Ilan Peleg. The Legacy of George W. Bush's Foreign Policy: Moving beyond Neoconservatism. Boulder: Westview Press, 2009. xv + 202 pp. $24.00 (paper), ISBN 978-0-8133-4446-1.
Reviewed by Inderjeet Parmar (University of Manchester)
Published on H-Diplo (June, 2009)
Commissioned by Christopher L. Ball (DePaul University)
A More Legitimate, Benevolent American Hegemony
Ilan Peleg has written a well-argued and accessible book criticizing the national security and foreign policies of the George W. Bush administrations (2001-9) and their underlying neoconservative ideology. Peleg also criticizes Bush’s personality and the character of the top-down loyalty-based decision-making process that Bush developed and operated as America’s first “MBA president” (p. 103). Peleg holds Bush’s personality and his adoption of neoconservative ideology responsible for what are widely held to be major U.S. foreign policy disasters--particularly the war on Iraq. To Peleg, the United States must remain globally hegemonic, by which he means it ought to try consensually, sensitively, and multilaterally to recapture the levels of popularity, legitimacy, and effectiveness it enjoyed during the 1990s and even the Cold War. Well structured and organized, this book is ideally suited to students’ use--indeed, I can see myself recommending the book to my upper-level students.

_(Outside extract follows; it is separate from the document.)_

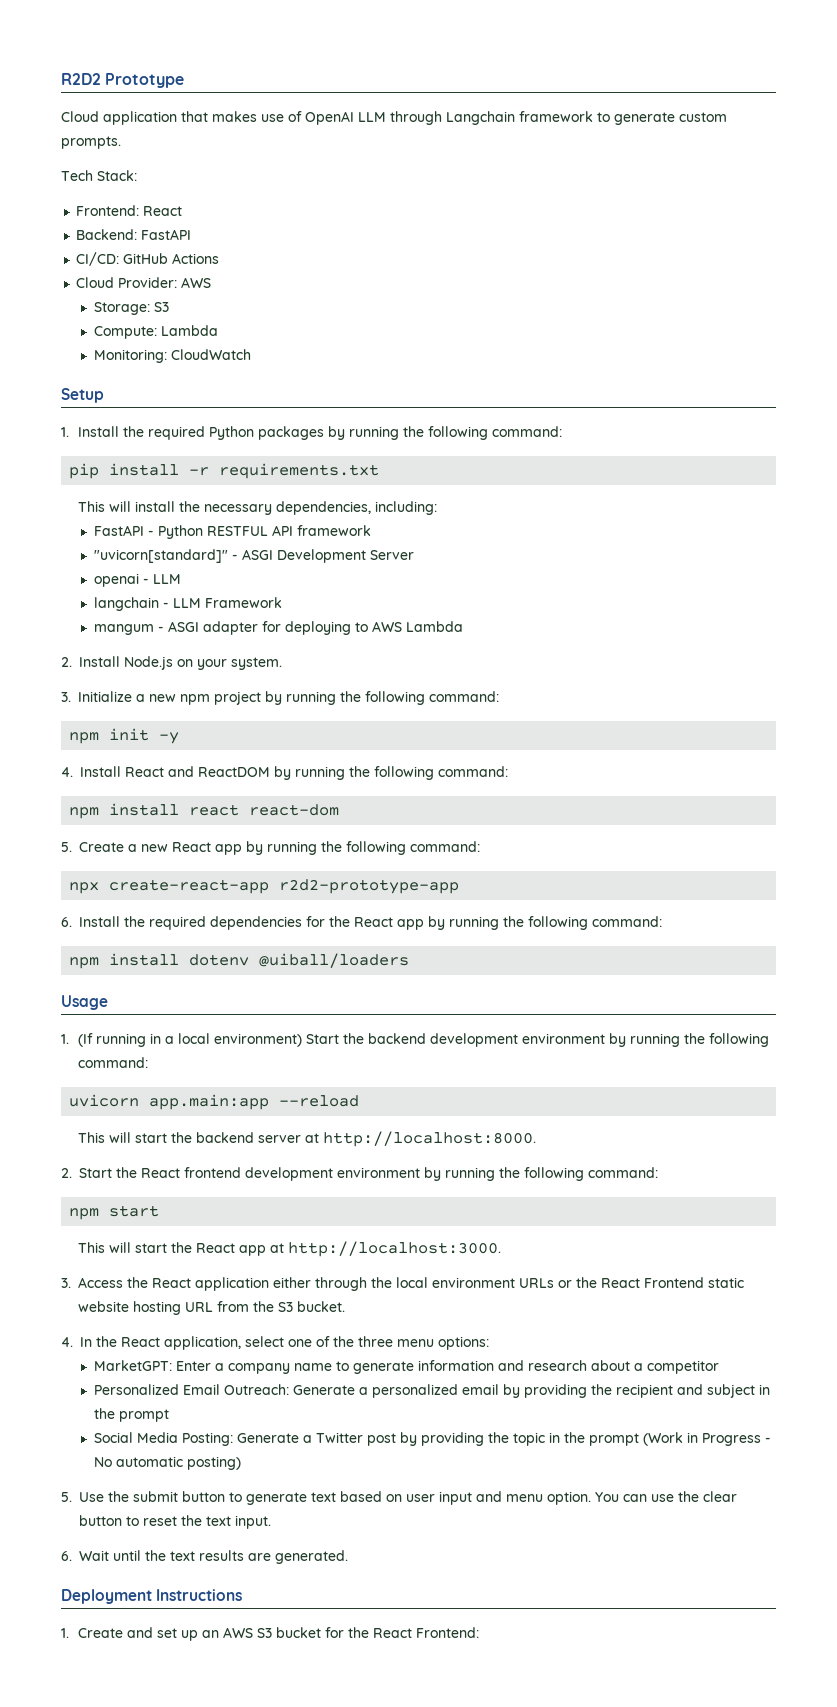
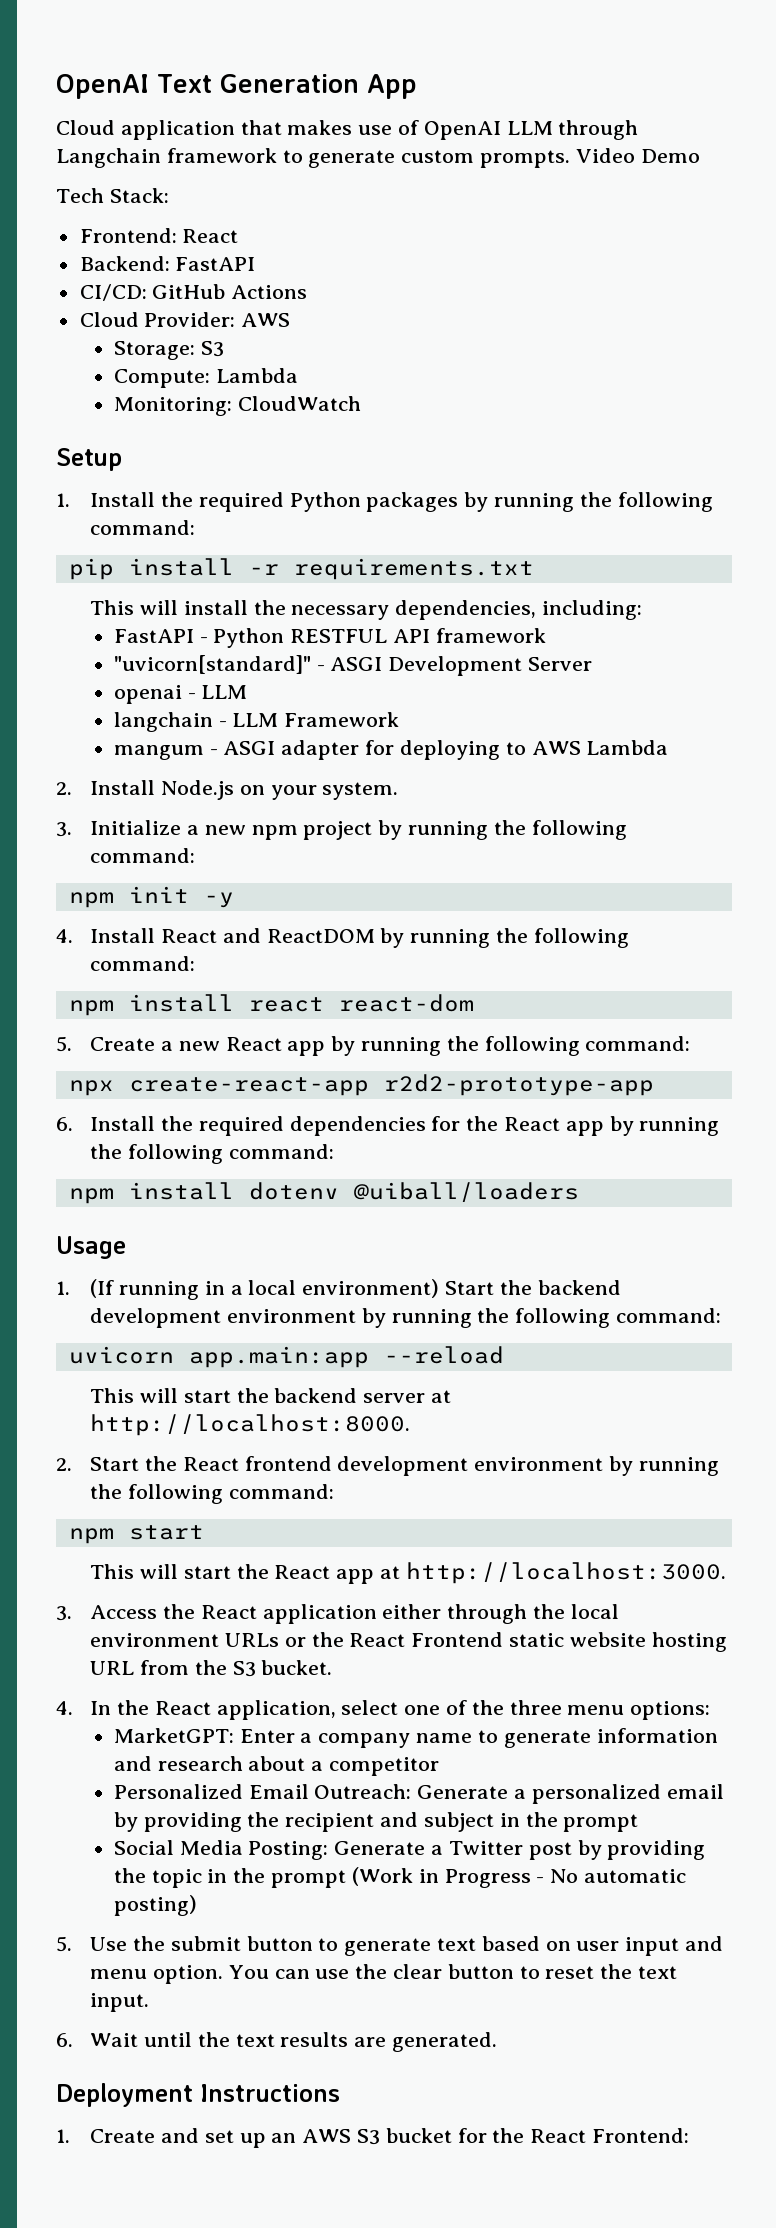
- R2D2 Prototype
+ OpenAI Text Generation App
+ Video Demo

This book is one of many that examine the policies and legacies of the Bush presidency. In one sense, however, this book stands out: it provides a most robust argument for the discontinuities of the Bush administration’s policies with practically all previous Republican and Democratic administrations, and the more or less complete separation of neoconservatism from American conservatism, liberalism, and realism alike. In short, Bush and the neoconservatives are to blame for the disastrous war on Iraq, the faltering war in Afghanistan, and so on. Peleg follows this argument throughout the book thus providing coherence to the whole volume. It also makes the book read a little more polemically than he may have intended, but, I suspect, it will make very comfortable reading for Democrats--whether or not they supported the Iraq war of 2003.
At one level, of course, it can hardly be denied that President Bush was responsible--he was, after all, in charge. It is also the case that the neoconservatives were highly influential within the Bush administration. At another level, however, there are difficulties associated with arguments that assign too much of the blame (or success) to particular presidents and belief systems. To Peleg’s credit, he does empirically step back from such strong positions from time to time; indeed, it is necessary to his argument that he does so, as all political actors have a past, often in previous administrations, where clues to the causes of their behavior may sometimes be found. This is the case, for example, when Peleg traces the role of certain influential Bush appointees, such as Paul Wolfowitz, to the George H. W. Bush administration.
Peleg’s argument is weakest on the degree to which Bush and the neoconservatives are actually separate, even alien, from previous administrations and from conservatism, liberalism, and realism, for that matter. For example, Peleg suggests several times that Bush and the neoconservatives were democracy crusaders due to their attachment to democratic peace theory (DPT), the idea that democracies do not wage wars against each other. He cites Francis Fukuyama, in effect, as the source of such views, especially in his triumphalist “end of history” messages at the end of the Cold War (p. 128). Yet, to imply thereby that the democratic peace thesis is sourced in neoconservative thought is a little misleading; as Peleg will know, the likes of Michael Doyle, Jack Levy, Jack Snyder, and Bruce Russett, none of them neocons, were fundamental to the development of DPT and its testing and refinement. It is also clear that the Bill Clinton administrations--with their development of strategies of democratic enlargement and engagement (the latter most clearly influenced by some of the aforementioned scholars’ work)--were highly influenced by DPT. In Clinton’s case, Larry Diamond (labelled by many a neocon but certainly a militant democracy promoter) played a key role in the adoption of DPT through his work with the Democrats’ Progressive Policy Institute in the early 1990s and through his Journal of Democracy. It was also during Clinton’s presidency that “regime change” in Iraq was established, with bipartisan support, as desirable, though through supporting anti-Saddam Hussein opponents, such as Ahmed Chalabi of the Iraqi National Congress (p. 77). Chalabi, as Peleg notes, remained a key U.S. ally and a supplier of misleadingly optimistic scenarios in a post-U.S.-invasion Iraq.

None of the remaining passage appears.